Coraz więcej rosyjskich żołnierzy otwarcie przyznaje, że nie chce ginąć w trakcie wojny na rzecz Władimira Putina. Jeden z wojskowych, który postanowił uciec ze swojej bazy opowiedział, co się w niej dzieje.
Morale w rosyjskiej armii jest coraz niższe. Niejednokrotnie tamtejsi żołnierze przyznawali, że nie mają zamiaru wykonywać rozkazów dowódców, chcąc uchronić swoje życie. Nic dziwnego, bowiem w trakcie wojny zginęło już 30 tysięcy wojskowych.
„The Wall Street Journal” opisał sytuację rosyjskiego żołnierza, który ukrywał się, aby uniknąć wojny w Ukrainie. – Nikt z nas nie chciał tej wojny – powiedział w rozmowie z mediami Albert Sachibgarejew.

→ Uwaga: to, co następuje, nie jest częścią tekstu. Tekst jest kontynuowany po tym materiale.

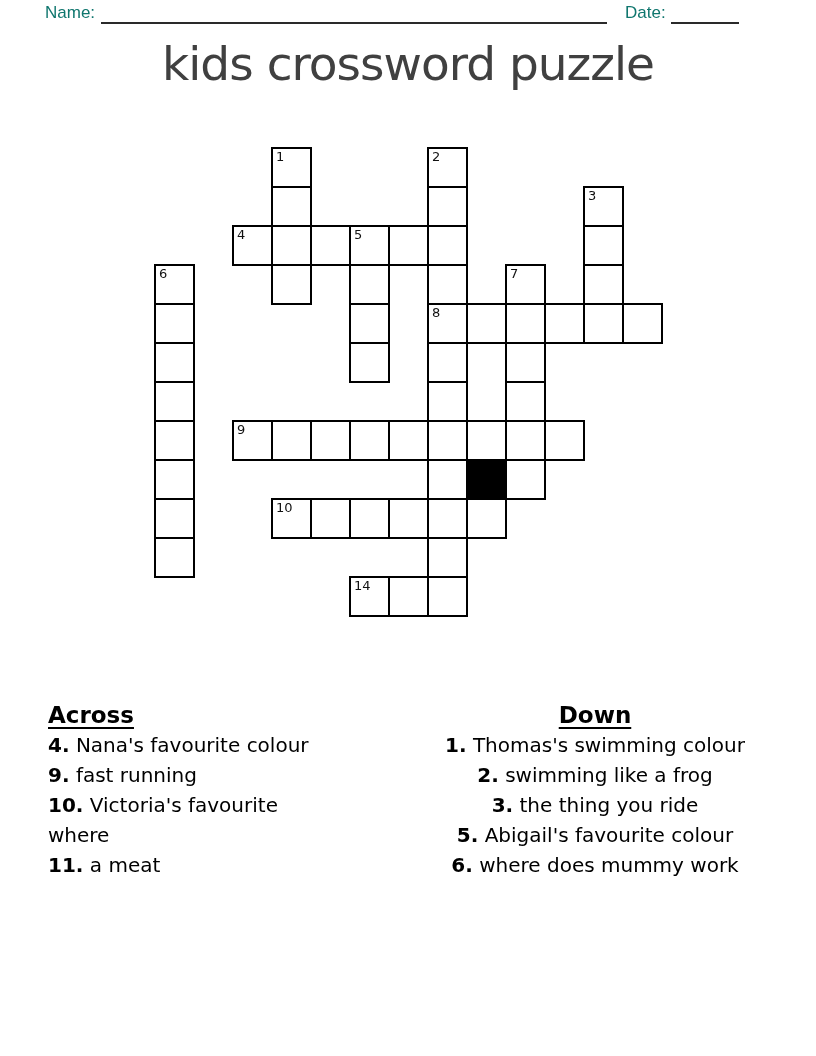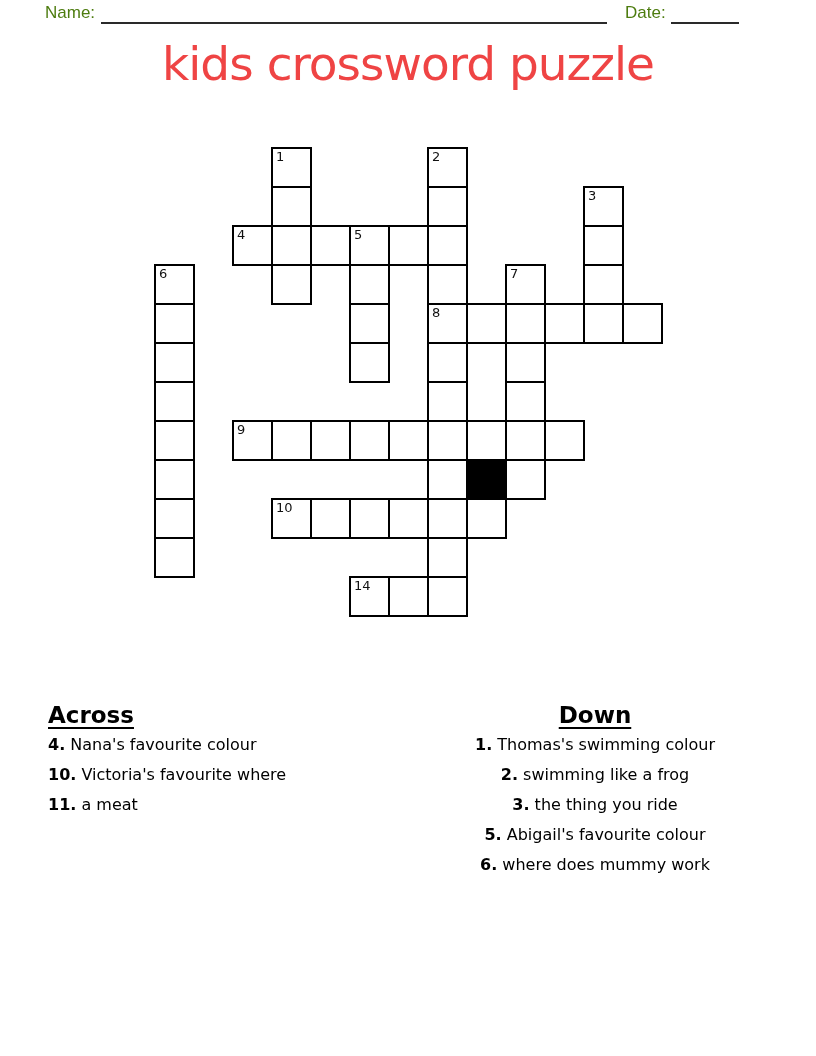--- a/index.html
+++ b/index.html
@@ -18,7 +18,7 @@
     top: 3px;
     font-family: "Liberation Sans", sans-serif;
     font-size: 17px;
-    color: #4d7c0f;
+    color: #0f766e;
   }
   #name-label { left: 45px; }
   #date-label { left: 625px; }

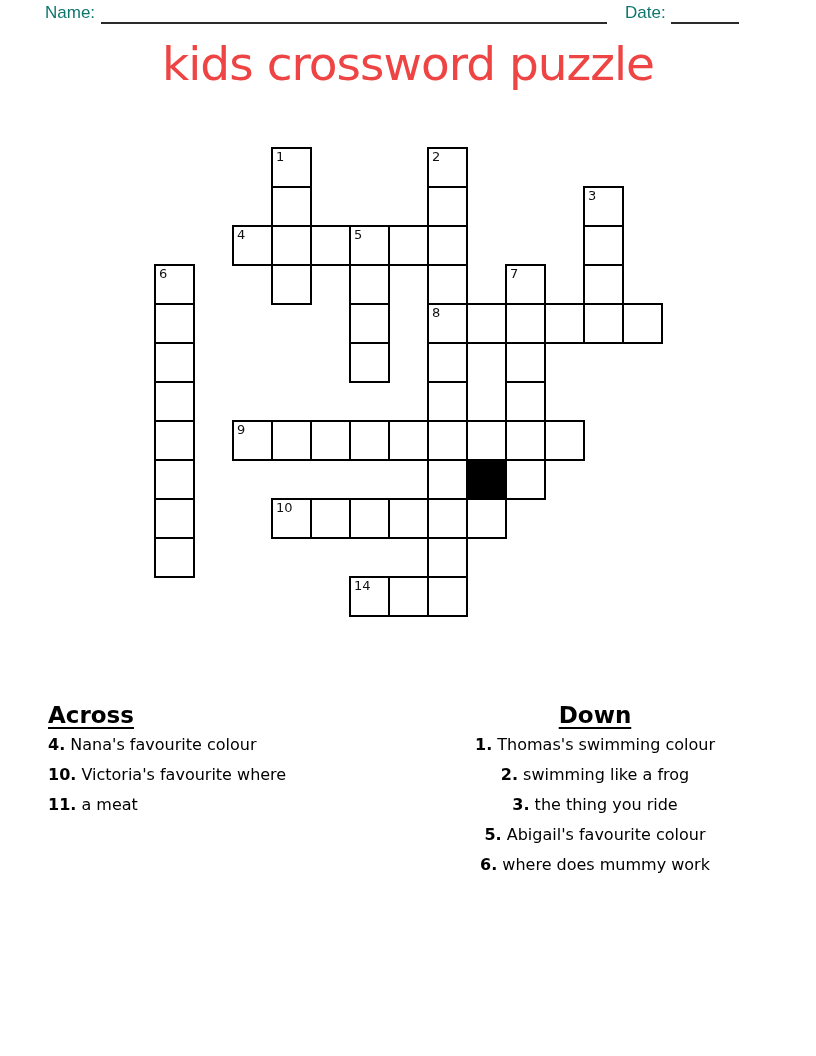--- a/index.html
+++ b/index.html
@@ -42,7 +42,7 @@
     font-weight: normal;
     line-height: 62px;
     letter-spacing: -1px;
-    color: #ef4444;
+    color: #404040;
   }
   
   #grid { position: absolute; left: 0; top: 0; width: 816px; height: 700px; }

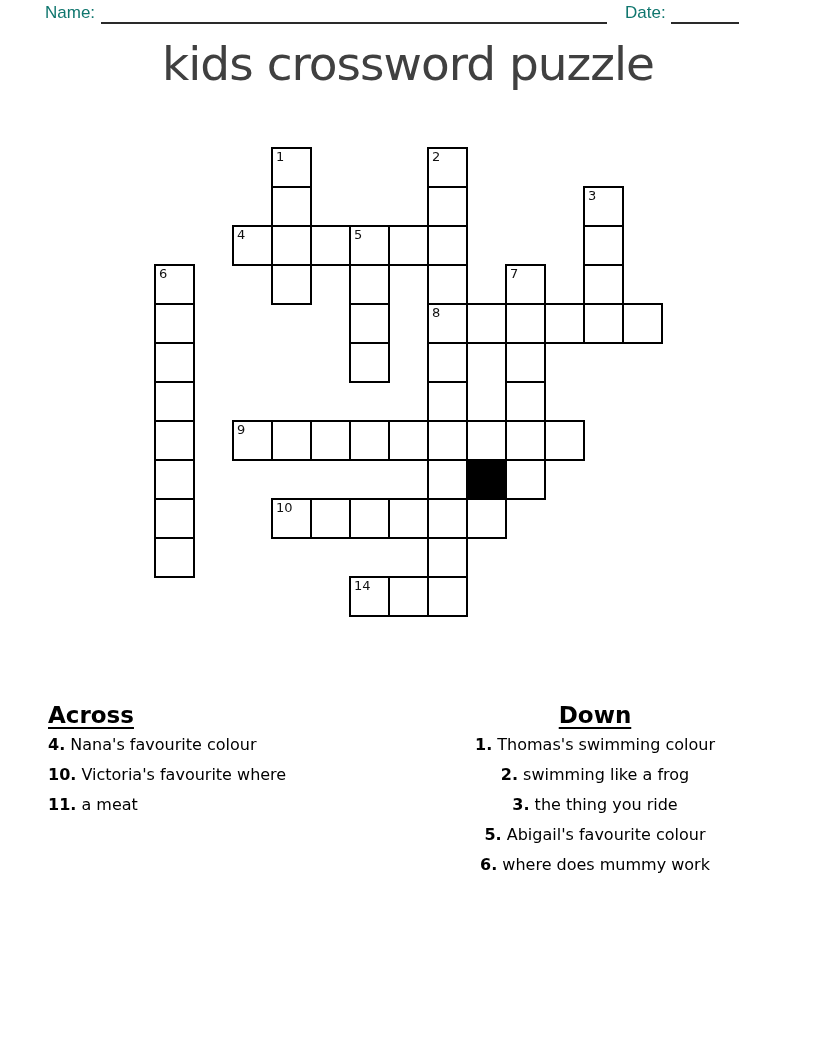--- a/index.html
+++ b/index.html
@@ -75,7 +75,7 @@
     text-decoration-thickness: 2px;
     text-underline-offset: 4px;
   }
-  .clue { font-size: 16px; line-height: 30px; }
+  .clue { font-size: 20px; line-height: 30px; }
   .clue .cnum { font-weight: bold; }
 </style>
 </head>

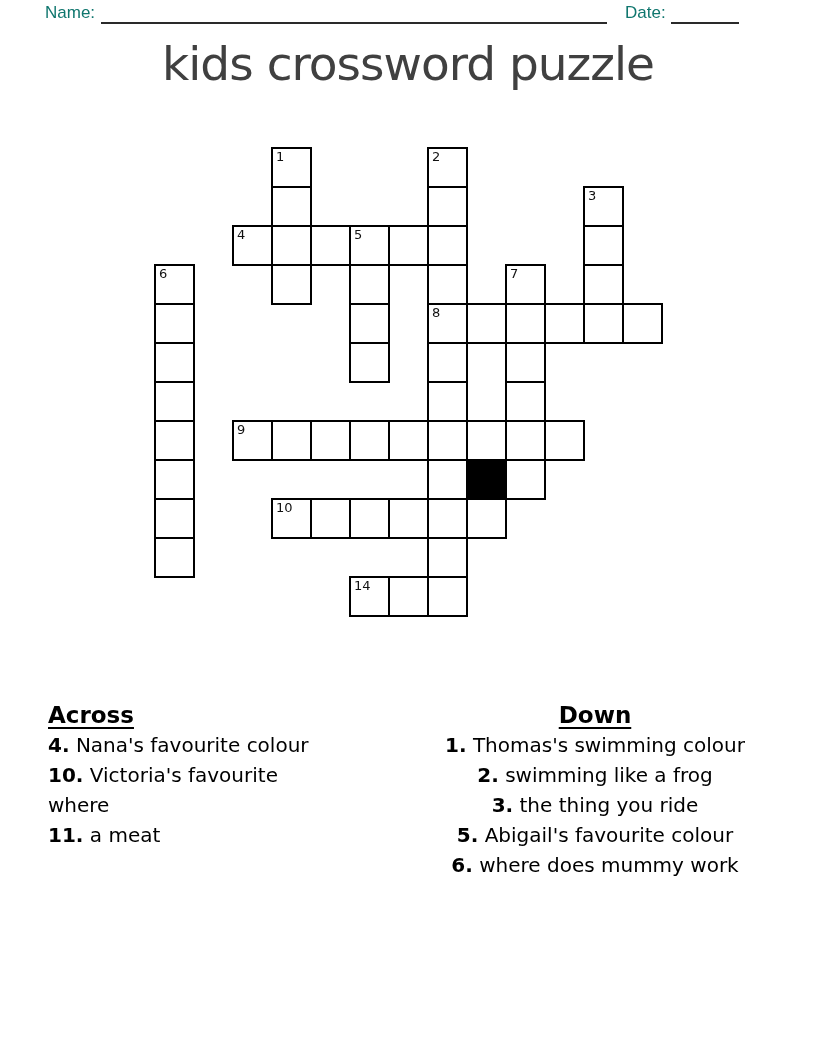--- a/index.html
+++ b/index.html
@@ -178,6 +178,7 @@
     <div class="clue-heading">Across</div>
     <div id="across-list">
         <div class="clue"><span class="cnum">4.</span> <span class="ctext">Nana's favourite colour</span></div>
+        <div class="clue"><span class="cnum">9.</span> <span class="ctext">fast running</span></div>
         <div class="clue"><span class="cnum">10.</span> <span class="ctext">Victoria's favourite where</span></div>
         <div class="clue"><span class="cnum">11.</span> <span class="ctext">a meat</span></div>
       </div>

Mężczyzna stacjonował w bazie tuż przy granicy z Ukrainą. 24 lutego, czyli w dniu rozpoczęcia wojny zaczęły się jego problemy. Po zobaczeniu nagłówka „Rosja najeżdża Ukrainę” w Telegramie, żołnierz wpadł w panikę i uciekł z bazy.
Z raportu opublikowanego przez „The Wall Street Journal” wynika, że Sachibgarejew jest jednym z wielu rosyjskich żołnierzy, którzy zdezerterowali lub odmówili walki od początku wojny w Ukrainie.